Abstract: This project implements a comparative deep learning framework to evaluate whether pre-fire multimodal data (satellite imagery, terrain, weather, and infrastructure) can predict final wildfire burned areas more accurately than traditional Sentinel-only baselines. The study highlights the impact of encoder design on segmentation performance and is optimized for efficiency on CPU-constrained environments.
The primary goals of this research are:
- Predict final burned areas using only pre-fire information.
- Compare a standard Sentinel-only baseline with a novel multimodal deep learning model.
- Analyze the effect of encoder design choices (e.g., ResNet vs. EfficientNet).
- Estimate the specific contribution of each input modality to prediction performance.
- Produce reproducible, slide-ready results for academic presentation.
- Feasibility: Can pre-fire multimodal data predict final burned area with sufficient accuracy to support early emergency decisions?
- Optimization: Do auxiliary objectives (e.g., land-cover segmentation) improve burned-area prediction?
- Feature Importance: Which input data modalities contribute most to predictive performance?
This project contrasts two modeling approaches to isolate the value of data fusion.
- Architecture: U-Net / FPN-style segmentation
- Input: Sentinel-2 imagery only (12 spectral bands)
- Encoder: ResNet-34 (ImageNet pretrained)
- Purpose: Provide a strong, interpretable reference baseline.
- Architecture: MultiModalFPN
- Inputs:
- 🛰️ Sentinel-2 imagery
- 🛰️ Landsat imagery
- 🏔️ DEM + Road network rasters
- ☁️ ERA5 Weather (Raster + Tabular)
- 🔥 Ignition point map
- Encoder: EfficientNet-B4 (ImageNet pretrained)
- Fusion: Attention-based feature fusion blocks
- Purpose: Leverage complementary pre-fire signals to improve segmentation accuracy.
Two encoder strategies were strictly investigated:
- Multiple encoders with different capacities for each modality.

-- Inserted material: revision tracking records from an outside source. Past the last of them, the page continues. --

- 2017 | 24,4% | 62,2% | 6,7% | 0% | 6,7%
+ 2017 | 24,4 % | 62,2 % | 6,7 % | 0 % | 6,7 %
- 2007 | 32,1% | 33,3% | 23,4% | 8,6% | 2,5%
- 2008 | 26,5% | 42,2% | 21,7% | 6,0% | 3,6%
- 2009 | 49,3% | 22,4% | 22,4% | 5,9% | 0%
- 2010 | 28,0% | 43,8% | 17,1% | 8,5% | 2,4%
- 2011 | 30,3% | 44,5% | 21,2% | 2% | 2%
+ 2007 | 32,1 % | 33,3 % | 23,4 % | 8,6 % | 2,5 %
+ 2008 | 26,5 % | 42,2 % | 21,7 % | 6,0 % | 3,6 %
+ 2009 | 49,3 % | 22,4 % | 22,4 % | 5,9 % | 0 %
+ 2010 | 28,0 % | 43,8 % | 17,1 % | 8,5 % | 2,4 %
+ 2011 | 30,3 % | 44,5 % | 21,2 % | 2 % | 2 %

- Single unified encoder shared across all modalities.
Decision: The final model adopts a unified EfficientNet-B4 encoder, which achieved:
- Higher IoU and F1 scores.
- More stable training dynamics.
- Reduced architectural complexity.
- The multimodal model consistently outperforms the Sentinel-only baseline.

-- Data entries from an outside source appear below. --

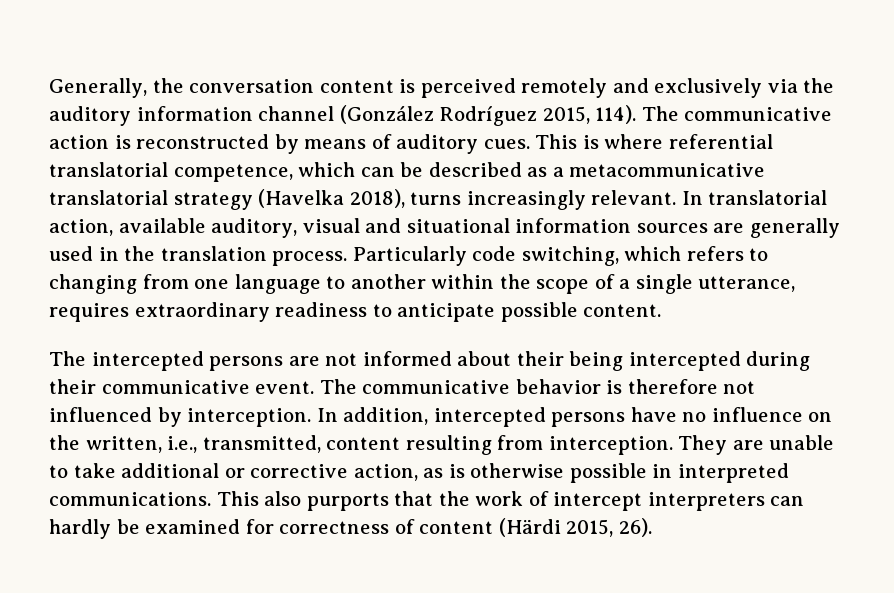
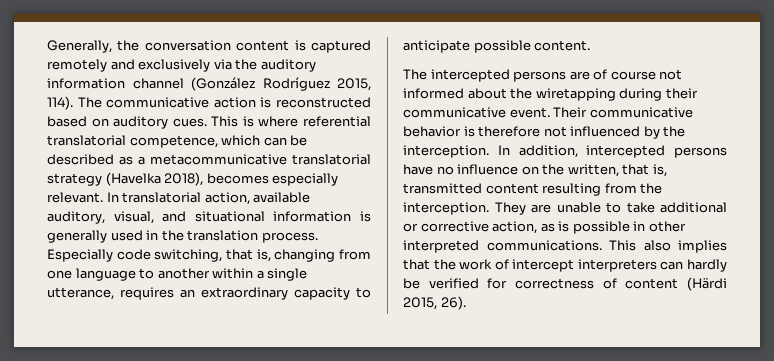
- Generally, the conversation content is perceived remotely and exclusively via the auditory information channel (González Rodríguez 2015, 114).
+ Generally, the conversation content is captured remotely and exclusively via the auditory information channel (González Rodríguez 2015, 114).
- The communicative action is reconstructed by means of auditory cues.
+ The communicative action is reconstructed based on auditory cues.
- This is where referential translatorial competence, which can be described as a metacommunicative translatorial strategy (Havelka 2018), turns increasingly relevant.
+ This is where referential translatorial competence, which can be described as a metacommunicative translatorial strategy (Havelka 2018), becomes especially relevant.
- In translatorial action, available auditory, visual and situational information sources are generally used in the translation process.
+ In translatorial action, available auditory, visual, and situational information is generally used in the translation process.
- Particularly code switching, which refers to changing from one language to another within the scope of a single utterance, requires extraordinary readiness to anticipate possible content.
+ Especially code switching, that is, changing from one language to another within a single utterance, requires an extraordinary capacity to anticipate possible content.
- The intercepted persons are not informed about their being intercepted during their communicative event.
+ The intercepted persons are of course not informed about the wiretapping during their communicative event.
- The communicative behavior is therefore not influenced by interception.
+ Their communicative behavior is therefore not influenced by the interception.
- In addition, intercepted persons have no influence on the written, i.e., transmitted, content resulting from interception.
+ In addition, intercepted persons have no influence on the written, that is, transmitted content resulting from the interception.
- They are unable to take additional or corrective action, as is otherwise possible in interpreted communications.
+ They are unable to take additional or corrective action, as is possible in other interpreted communications.
- This also purports that the work of intercept interpreters can hardly be examined for correctness of content (Härdi 2015, 26).
+ This also implies that the work of intercept interpreters can hardly be verified for correctness of content (Härdi 2015, 26).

- Encoder choice has a significant impact on segmentation quality.
- Multimodal inputs provide complementary information beyond optical imagery.
- Strong performance is achieved even under CPU-only constraints (MacBook Air).

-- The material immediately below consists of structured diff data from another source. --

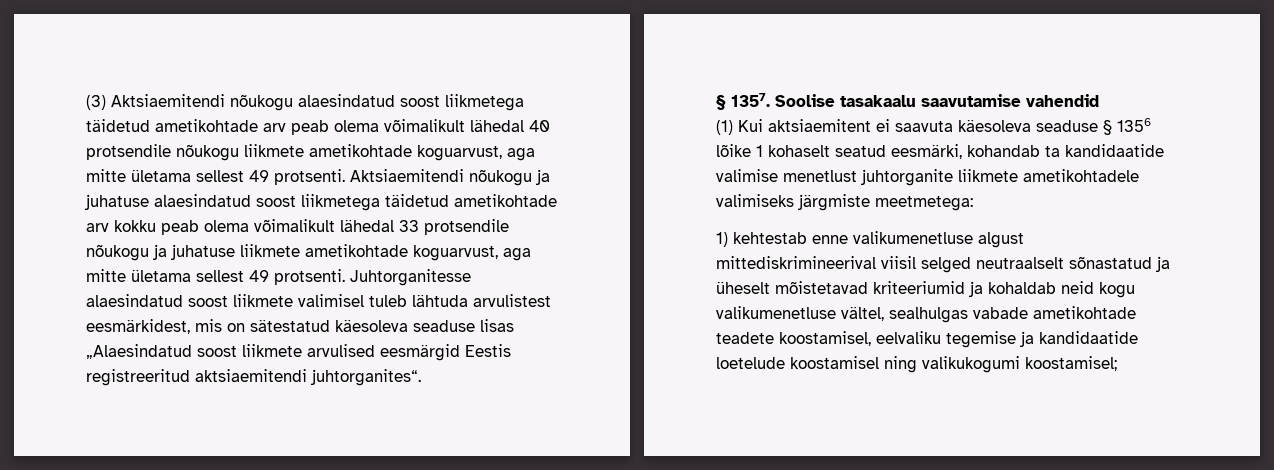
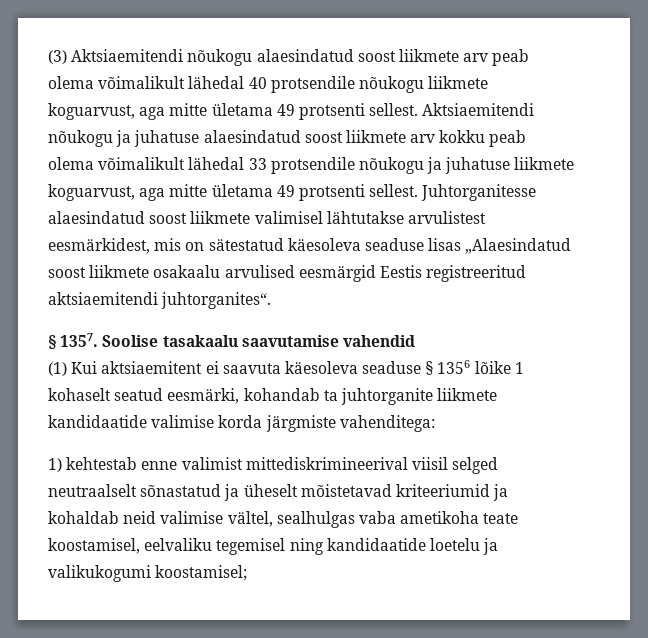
- (3) Aktsiaemitendi nõukogu alaesindatud soost liikmetega täidetud ametikohtade arv peab olema võimalikult lähedal 40 protsendile nõukogu liikmete ametikohtade koguarvust, aga mitte ületama sellest 49 protsenti.
+ (3) Aktsiaemitendi nõukogu alaesindatud soost liikmete arv peab olema võimalikult lähedal 40 protsendile nõukogu liikmete koguarvust, aga mitte ületama 49 protsenti sellest.
- Aktsiaemitendi nõukogu ja juhatuse alaesindatud soost liikmetega täidetud ametikohtade arv kokku peab olema võimalikult lähedal 33 protsendile nõukogu ja juhatuse liikmete ametikohtade koguarvust, aga mitte ületama sellest 49 protsenti.
+ Aktsiaemitendi nõukogu ja juhatuse alaesindatud soost liikmete arv kokku peab olema võimalikult lähedal 33 protsendile nõukogu ja juhatuse liikmete koguarvust, aga mitte ületama 49 protsenti sellest.
- Juhtorganitesse alaesindatud soost liikmete valimisel tuleb lähtuda arvulistest eesmärkidest, mis on sätestatud käesoleva seaduse lisas „Alaesindatud soost liikmete arvulised eesmärgid Eestis registreeritud aktsiaemitendi juhtorganites“.
+ Juhtorganitesse alaesindatud soost liikmete valimisel lähtutakse arvulistest eesmärkidest, mis on sätestatud käesoleva seaduse lisas „Alaesindatud soost liikmete osakaalu arvulised eesmärgid Eestis registreeritud aktsiaemitendi juhtorganites“.
- (1) Kui aktsiaemitent ei saavuta käesoleva seaduse § 1356 lõike 1 kohaselt seatud eesmärki, kohandab ta kandidaatide valimise menetlust juhtorganite liikmete ametikohtadele valimiseks järgmiste meetmetega:
+ (1) Kui aktsiaemitent ei saavuta käesoleva seaduse § 1356 lõike 1 kohaselt seatud eesmärki, kohandab ta juhtorganite liikmete kandidaatide valimise korda järgmiste vahenditega:
- 1) kehtestab enne valikumenetluse algust mittediskrimineerival viisil selged neutraalselt sõnastatud ja üheselt mõistetavad kriteeriumid ja kohaldab neid kogu valikumenetluse vältel, sealhulgas vabade ametikohtade teadete koostamisel, eelvaliku tegemise ja kandidaatide loetelude koostamisel ning valikukogumi koostamisel;
+ 1) kehtestab enne valimist mittediskrimineerival viisil selged neutraalselt sõnastatud ja üheselt mõistetavad kriteeriumid ja kohaldab neid valimise vältel, sealhulgas vaba ametikoha teate koostamisel, eelvaliku tegemisel ning kandidaatide loetelu ja valikukogumi koostamisel;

Detailed quantitative comparisons and plots are stored in the
docs/directory.
To ensure transparency and reproducibility:
- Hardware: All experiments were conducted on CPU (MacBook Air).
- Optimization: Auxiliary land-cover loss was disabled to avoid negative transfer.
- Evaluation: Some evaluations use reduced validation subsets for efficiency.
- Reproducibility: All results are clearly labeled in the
docs/folder.
This project shows that:
- Pre-fire multimodal data can meaningfully improve burned-area prediction.
- Encoder design is a critical performance factor.
- A unified high-capacity encoder outperforms more complex multi-encoder setups.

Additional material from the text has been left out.